Kapitalismuskritik brutal

Östlund rechtfertigt diesen Kniff mit seiner eigenen Familie: „Meine Mutter ist seit den 60ern eine Sozialistin und Kommunistin, und mein Bruder hat sich als rechtsgerichteter Konservativer entpuppt. Bei jedem Familienessen wird unweigerlich lautstark politisiert.“ Es sind die dualen Kategorien von Ost und West, von Kommunismus und Sozialismus auf der einen und Liberalismus und Kapitalismus auf anderen Seite, die auch im Film aufeinandertreffen. Den theoretisch-philosophischen Unterbau für sein Spektakel liefert Östlund damit freundlicherweise gleich mit.
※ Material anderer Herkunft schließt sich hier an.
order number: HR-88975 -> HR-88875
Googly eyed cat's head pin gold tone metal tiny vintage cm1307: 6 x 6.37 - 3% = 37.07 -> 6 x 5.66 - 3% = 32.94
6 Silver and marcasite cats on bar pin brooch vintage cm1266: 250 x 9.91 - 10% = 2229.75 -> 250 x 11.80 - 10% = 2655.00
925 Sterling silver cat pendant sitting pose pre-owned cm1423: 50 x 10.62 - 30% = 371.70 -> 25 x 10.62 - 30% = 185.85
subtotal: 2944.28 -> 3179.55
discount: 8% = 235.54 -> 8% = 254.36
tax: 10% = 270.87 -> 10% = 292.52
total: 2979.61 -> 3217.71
Im dritten Kapitel, bei dem eine Gruppe von Überlebenden vom Schiff auf einer einsamen Insel strandet, gelangt er dann allerdings wenig überraschend zu einer zynischen Erkenntnis. In dieser „Herr-der-Fliegen“-Konstellation zählt nun plötzlich nicht mehr Geld, sondern Geschicklichkeit, Körperkraft – wiederum sexuelle Attraktivität. Plötzlich avanciert die Klofrau der Yacht als kompetente Fischerin zur neuen Chefin der Überlebenden.
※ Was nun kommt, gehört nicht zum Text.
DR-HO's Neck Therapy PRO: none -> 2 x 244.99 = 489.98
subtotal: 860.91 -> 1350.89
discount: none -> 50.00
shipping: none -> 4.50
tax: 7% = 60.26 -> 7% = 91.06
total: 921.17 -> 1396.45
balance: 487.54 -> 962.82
„Dass jede Beziehung auch eine ökonomische Transaktion bedeutet, ist viel mehr ein Faktum, als wir uns eingestehen wollen“, so Östlund. Im Film zieht er ein harsches Fazit: Echte Solidarität gibt es keine, nur unterschiedliche Machtbündnisse und je nach Bedarf verschiedene Zahlungsmittel und Hierarchien. Diese Bitterkeit wird am Ende überdeckt durch eine letzte Pointe. Wer zuletzt lacht, geht immerhin mit guter Laune aus dem Kino.